URL-routing support:

Play provides a URL routing configuration which makes writing RESTful API endpoints simple and easy to change if needed. The configuration reflects the structure of an HTTP request – HTTP method, URL path and then the mapping to the associated controller. Below is an example endpoint from a sample routes file that will be used to demonstrate Play functionality. The activeUsers endpoint will return the number of unique daily users for a specified platform across all plan types.


#Sample Endpoint
GET /activeUsers/:platform controllers.Sample.getActiveUsers(platform, date: Option[String])

Native MVC support

Play’s full support for MVC makes decoupling the data store access logic from the rest of the service straight forward and intuitive. This means we can easily swap out our models to point to a new one if we decide to use a different data store in the future. The structure for our sample Play application looks like this:
MVC

Anorm

Anorm is a simple access layer included with Play that uses SQL to interact with databases. With the API provided you can parse and transform the resulting datasets without having to iterate over the entire result set. We use Anorm to query our aggregated data sets and found writing SQL queries to access SQL data as easy and intuitive as it sounds.
Let’s assume I have a table where the active user counts are stored by platform and plan type. I have three plan types in total: Free, Pro and Enterprise and five platform types: Hootsuite web dashboard, Hootlet, Mobile Web, IOS and Android applications. An example of what our table would look like:

Date Free Pro Enterprise Platform
2014-09-16 80000 30000 10000 Web
2014-09-16 30000 15000 8000 Hootlet

The function getPlatformIndexedDataSql below retrieves the active users count for a specified platform, and date. Since the date and platform are dynamic parameters you can declare placeholders {date} and {platform} in the query and later assign the value.

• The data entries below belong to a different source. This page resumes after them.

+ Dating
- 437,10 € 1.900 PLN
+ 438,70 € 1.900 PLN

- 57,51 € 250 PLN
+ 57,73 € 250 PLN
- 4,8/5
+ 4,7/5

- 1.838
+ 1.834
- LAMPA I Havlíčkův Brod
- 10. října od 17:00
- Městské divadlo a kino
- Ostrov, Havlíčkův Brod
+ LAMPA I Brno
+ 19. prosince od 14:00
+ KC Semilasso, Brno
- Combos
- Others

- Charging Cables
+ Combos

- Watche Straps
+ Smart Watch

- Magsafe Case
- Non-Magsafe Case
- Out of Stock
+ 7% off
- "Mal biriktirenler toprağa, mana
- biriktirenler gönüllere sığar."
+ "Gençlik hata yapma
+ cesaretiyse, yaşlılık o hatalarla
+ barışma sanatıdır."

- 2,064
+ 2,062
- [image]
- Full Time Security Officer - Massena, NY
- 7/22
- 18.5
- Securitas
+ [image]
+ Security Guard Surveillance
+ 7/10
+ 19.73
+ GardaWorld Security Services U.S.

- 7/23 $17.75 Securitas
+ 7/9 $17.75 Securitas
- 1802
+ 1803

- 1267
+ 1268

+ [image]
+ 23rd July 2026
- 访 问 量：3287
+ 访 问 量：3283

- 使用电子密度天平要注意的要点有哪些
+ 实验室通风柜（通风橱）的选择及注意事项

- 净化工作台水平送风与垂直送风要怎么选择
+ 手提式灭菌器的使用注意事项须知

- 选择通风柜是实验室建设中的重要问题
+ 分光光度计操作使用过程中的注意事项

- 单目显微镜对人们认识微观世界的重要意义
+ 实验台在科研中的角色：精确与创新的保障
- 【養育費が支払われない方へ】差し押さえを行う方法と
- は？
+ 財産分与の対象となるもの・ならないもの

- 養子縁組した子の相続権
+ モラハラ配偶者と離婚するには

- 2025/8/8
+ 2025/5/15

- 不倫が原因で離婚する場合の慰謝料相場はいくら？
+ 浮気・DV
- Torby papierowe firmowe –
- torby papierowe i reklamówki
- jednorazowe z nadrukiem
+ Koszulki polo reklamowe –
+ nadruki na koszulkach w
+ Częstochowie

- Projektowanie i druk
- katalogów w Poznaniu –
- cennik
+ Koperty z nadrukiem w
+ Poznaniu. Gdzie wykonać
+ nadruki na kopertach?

To execute the SQL query you need to create a connection to the DB you specified in your application.conf and use the Stream API to retrieve the rows from the specified table.


object ActiveUsersDao extends DataModel {
def getPlatformIndexedDataSQL(date: java.sql.Date, platform: String): PlatformIndexedData = {
val dataRow: SimpleSql[Row] = SQL(
"""
|select %s,%s,%s,platform from %s
|where
| date={date} and
| platform={platform}
""".stripMargin.format(freePlanType, proPlanType, entPlanType, dailyActivesTable))
.on('date -> date, 'platform -> platform)

DB.withConnection {
implicit connection =>
dataRow().map(row => {
platform -> Map(freePlanType -> row[Option[Long]](freePlanType),
proPlanType -> row[Option[Long]](proPlanType),
entPlanType -> row[Option[Long]](entPlanType))
}).toMap
}
}
}

trait DataModel {
type PlatformIndexedData = Map[String, Map[String, Option[Long]]]
type DateIndexedData = Map[String, PlatformIndexedData]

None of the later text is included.